**** Recorded information
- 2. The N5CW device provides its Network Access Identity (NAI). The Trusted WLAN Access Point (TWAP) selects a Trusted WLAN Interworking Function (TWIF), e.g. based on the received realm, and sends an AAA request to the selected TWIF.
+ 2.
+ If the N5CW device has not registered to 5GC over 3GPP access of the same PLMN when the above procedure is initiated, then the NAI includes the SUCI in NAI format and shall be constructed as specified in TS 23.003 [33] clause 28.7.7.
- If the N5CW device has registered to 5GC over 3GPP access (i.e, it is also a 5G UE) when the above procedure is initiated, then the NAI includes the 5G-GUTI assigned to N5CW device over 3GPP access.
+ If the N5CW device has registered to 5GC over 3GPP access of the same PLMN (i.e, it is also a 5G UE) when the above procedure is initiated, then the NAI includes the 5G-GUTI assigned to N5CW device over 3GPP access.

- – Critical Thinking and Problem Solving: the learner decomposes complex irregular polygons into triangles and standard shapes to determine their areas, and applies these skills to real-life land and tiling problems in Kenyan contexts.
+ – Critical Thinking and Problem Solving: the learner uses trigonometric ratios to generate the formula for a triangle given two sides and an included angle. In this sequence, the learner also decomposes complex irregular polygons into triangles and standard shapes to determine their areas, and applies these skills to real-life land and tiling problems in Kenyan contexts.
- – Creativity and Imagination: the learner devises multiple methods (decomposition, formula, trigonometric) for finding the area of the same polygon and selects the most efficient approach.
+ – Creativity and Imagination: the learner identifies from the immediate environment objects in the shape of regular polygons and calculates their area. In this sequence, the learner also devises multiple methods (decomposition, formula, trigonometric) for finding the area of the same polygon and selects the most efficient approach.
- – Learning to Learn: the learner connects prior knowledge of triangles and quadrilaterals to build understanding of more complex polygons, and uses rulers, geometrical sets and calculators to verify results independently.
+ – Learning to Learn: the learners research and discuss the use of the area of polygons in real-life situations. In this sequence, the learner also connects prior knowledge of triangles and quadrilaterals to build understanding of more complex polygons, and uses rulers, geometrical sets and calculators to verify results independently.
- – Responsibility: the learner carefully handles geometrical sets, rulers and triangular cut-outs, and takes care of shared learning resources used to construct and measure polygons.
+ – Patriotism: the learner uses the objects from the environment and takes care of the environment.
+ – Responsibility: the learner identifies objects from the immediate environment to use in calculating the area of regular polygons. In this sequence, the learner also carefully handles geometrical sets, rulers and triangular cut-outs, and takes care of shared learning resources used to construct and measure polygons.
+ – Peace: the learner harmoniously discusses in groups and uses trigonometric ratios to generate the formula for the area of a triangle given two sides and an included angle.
********
Task objective -
Nothing in the data may change. Give it again in full.

Solved exercise -
- 2. The N5CW device provides its Network Access Identity (NAI). The Trusted WLAN Access Point (TWAP) selects a Trusted WLAN Interworking Function (TWIF), e.g. based on the received realm, and sends an AAA request to the selected TWIF.
+ 2.
+ If the N5CW device has not registered to 5GC over 3GPP access of the same PLMN when the above procedure is initiated, then the NAI includes the SUCI in NAI format and shall be constructed as specified in TS 23.003 [33] clause 28.7.7.
- If the N5CW device has registered to 5GC over 3GPP access (i.e, it is also a 5G UE) when the above procedure is initiated, then the NAI includes the 5G-GUTI assigned to N5CW device over 3GPP access.
+ If the N5CW device has registered to 5GC over 3GPP access of the same PLMN (i.e, it is also a 5G UE) when the above procedure is initiated, then the NAI includes the 5G-GUTI assigned to N5CW device over 3GPP access.

- – Critical Thinking and Problem Solving: the learner decomposes complex irregular polygons into triangles and standard shapes to determine their areas, and applies these skills to real-life land and tiling problems in Kenyan contexts.
+ – Critical Thinking and Problem Solving: the learner uses trigonometric ratios to generate the formula for a triangle given two sides and an included angle. In this sequence, the learner also decomposes complex irregular polygons into triangles and standard shapes to determine their areas, and applies these skills to real-life land and tiling problems in Kenyan contexts.
- – Creativity and Imagination: the learner devises multiple methods (decomposition, formula, trigonometric) for finding the area of the same polygon and selects the most efficient approach.
+ – Creativity and Imagination: the learner identifies from the immediate environment objects in the shape of regular polygons and calculates their area. In this sequence, the learner also devises multiple methods (decomposition, formula, trigonometric) for finding the area of the same polygon and selects the most efficient approach.
- – Learning to Learn: the learner connects prior knowledge of triangles and quadrilaterals to build understanding of more complex polygons, and uses rulers, geometrical sets and calculators to verify results independently.
+ – Learning to Learn: the learners research and discuss the use of the area of polygons in real-life situations. In this sequence, the learner also connects prior knowledge of triangles and quadrilaterals to build understanding of more complex polygons, and uses rulers, geometrical sets and calculators to verify results independently.
- – Responsibility: the learner carefully handles geometrical sets, rulers and triangular cut-outs, and takes care of shared learning resources used to construct and measure polygons.
+ – Patriotism: the learner uses the objects from the environment and takes care of the environment.
+ – Responsibility: the learner identifies objects from the immediate environment to use in calculating the area of regular polygons. In this sequence, the learner also carefully handles geometrical sets, rulers and triangular cut-outs, and takes care of shared learning resources used to construct and measure polygons.
+ – Peace: the learner harmoniously discusses in groups and uses trigonometric ratios to generate the formula for the area of a triangle given two sides and an included angle.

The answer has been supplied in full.